[Version comparison data]

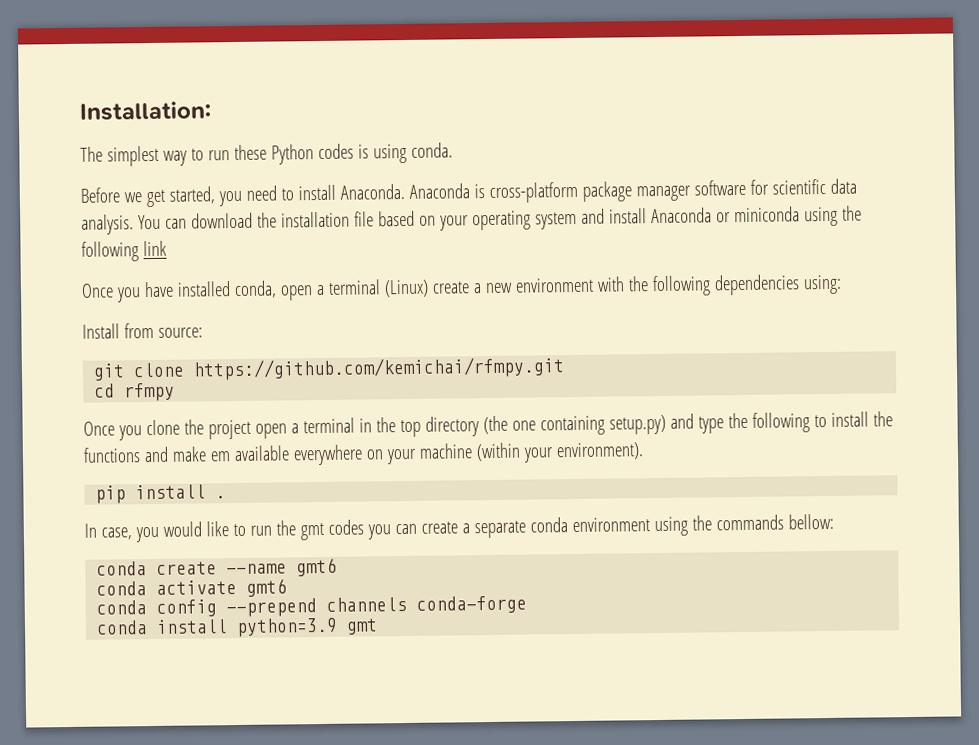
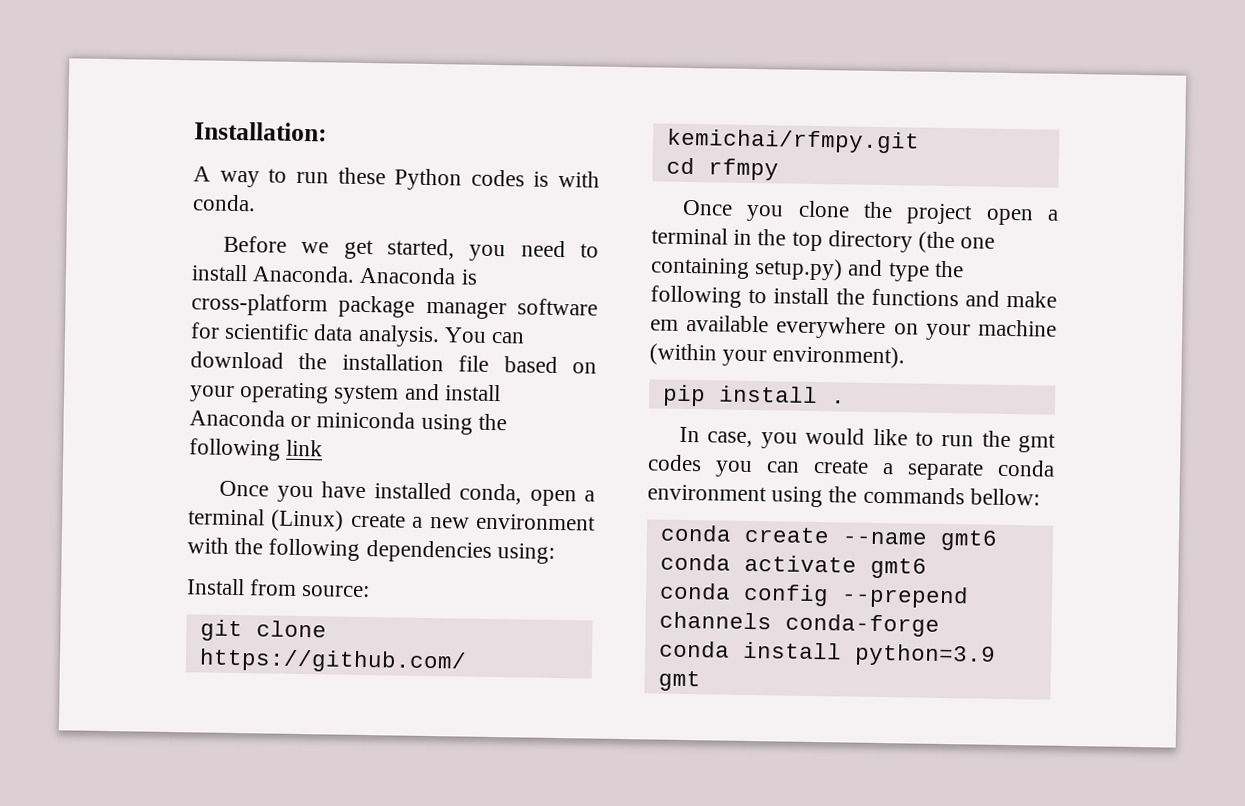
[80,145,159,167] The simplest -> [193,166,211,182] A
[372,143,407,164] using -> [558,170,600,188] with

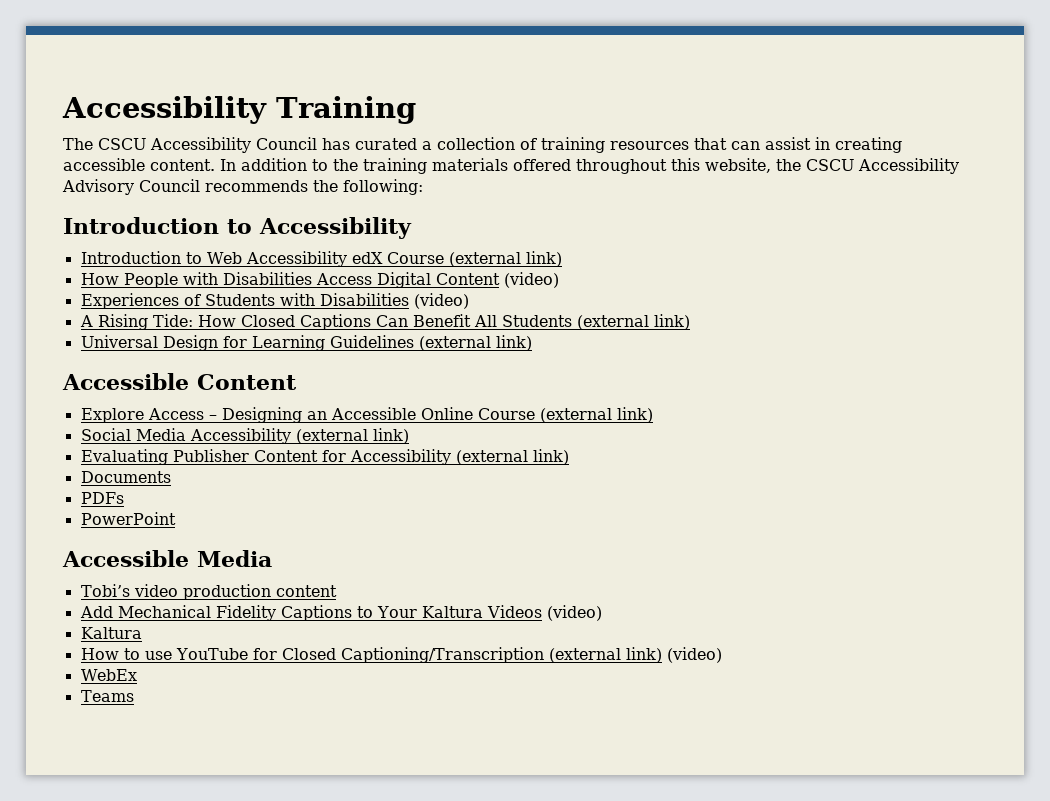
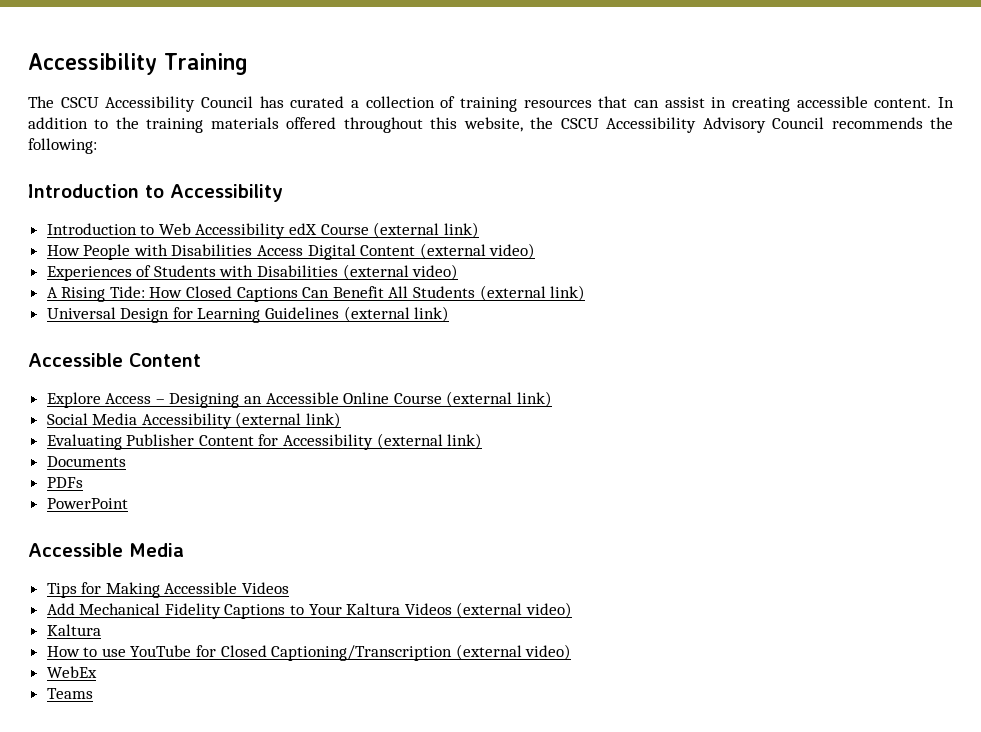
[503,272,559,288] (video) -> [419,243,536,259] (external video)
[413,293,469,309] (video) -> [342,264,459,280] (external video)
[80,584,337,600] Tobi’s video production content -> [46,582,290,598] Tips for Making Accessible Videos
[546,605,602,621] (video) -> [456,602,573,618] (external video)
[625,647,722,663] link) (video) -> [525,644,572,660] video)

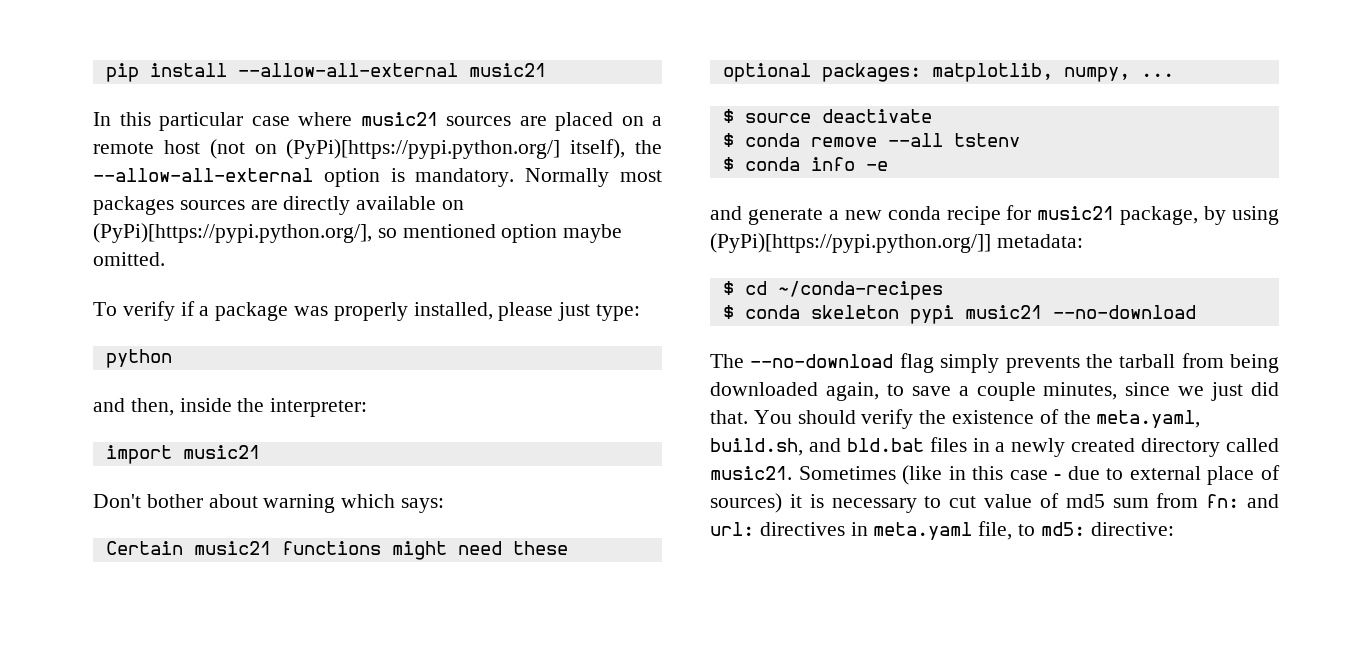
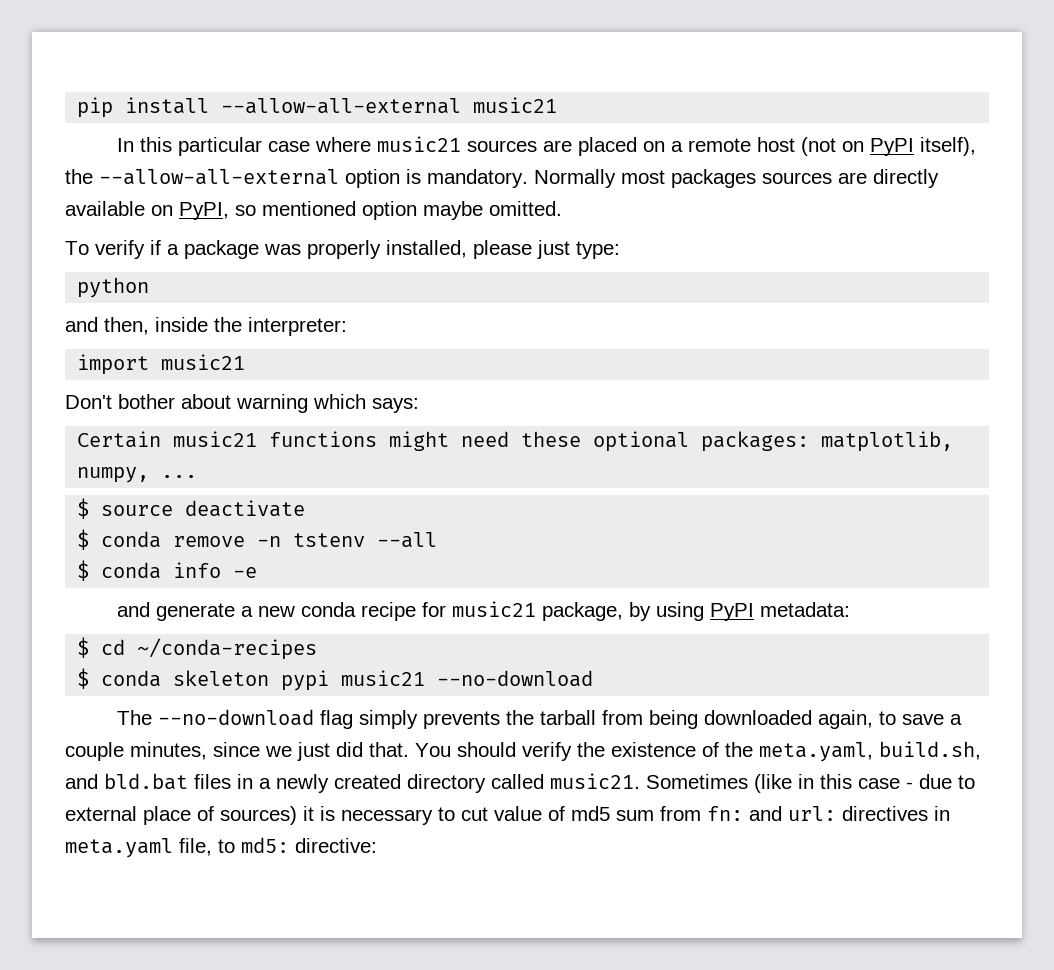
[286,139,561,159] (PyPi)[https://pypi.python.org/] -> [869,138,914,156] PyPI
[93,223,372,243] (PyPi)[https://pypi.python.org/], -> [179,202,229,220] PyPI,
(877, 142) none -> [257,533,366,547] -n tstenv
[953,133,1020,147] tstenv -> (438, 540) none
[710,233,991,253] (PyPi)[https://pypi.python.org/]] -> [709,603,754,621] PyPI

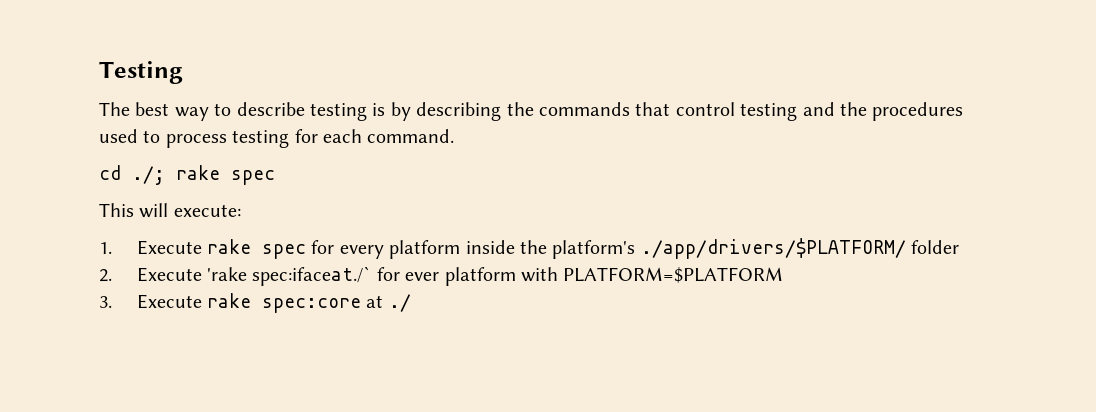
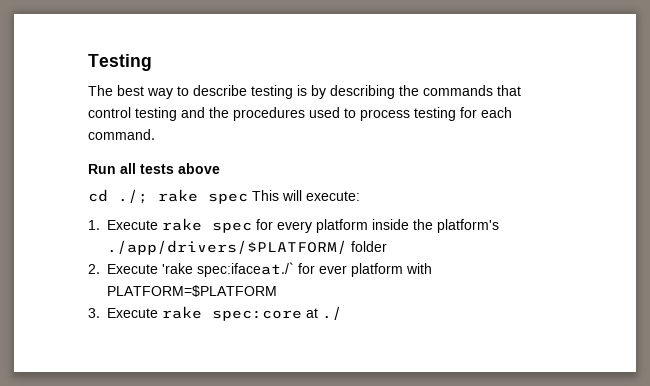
(455, 136) none -> [88,163,220,174] // Run all tests above
(275, 177) // -> (248, 198) none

| What the exercise asks |
Your answer must be an exact reproduction of all entries, containing no pictures.

| Your response |
[80,145,159,167] The simplest -> [193,166,211,182] A
[372,143,407,164] using -> [558,170,600,188] with

[503,272,559,288] (video) -> [419,243,536,259] (external video)
[413,293,469,309] (video) -> [342,264,459,280] (external video)
[80,584,337,600] Tobi’s video production content -> [46,582,290,598] Tips for Making Accessible Videos
[546,605,602,621] (video) -> [456,602,573,618] (external video)
[625,647,722,663] link) (video) -> [525,644,572,660] video)

[286,139,561,159] (PyPi)[https://pypi.python.org/] -> [869,138,914,156] PyPI
[93,223,372,243] (PyPi)[https://pypi.python.org/], -> [179,202,229,220] PyPI,
(877, 142) none -> [257,533,366,547] -n tstenv
[953,133,1020,147] tstenv -> (438, 540) none
[710,233,991,253] (PyPi)[https://pypi.python.org/]] -> [709,603,754,621] PyPI

(455, 136) none -> [88,163,220,174] // Run all tests above
(275, 177) // -> (248, 198) none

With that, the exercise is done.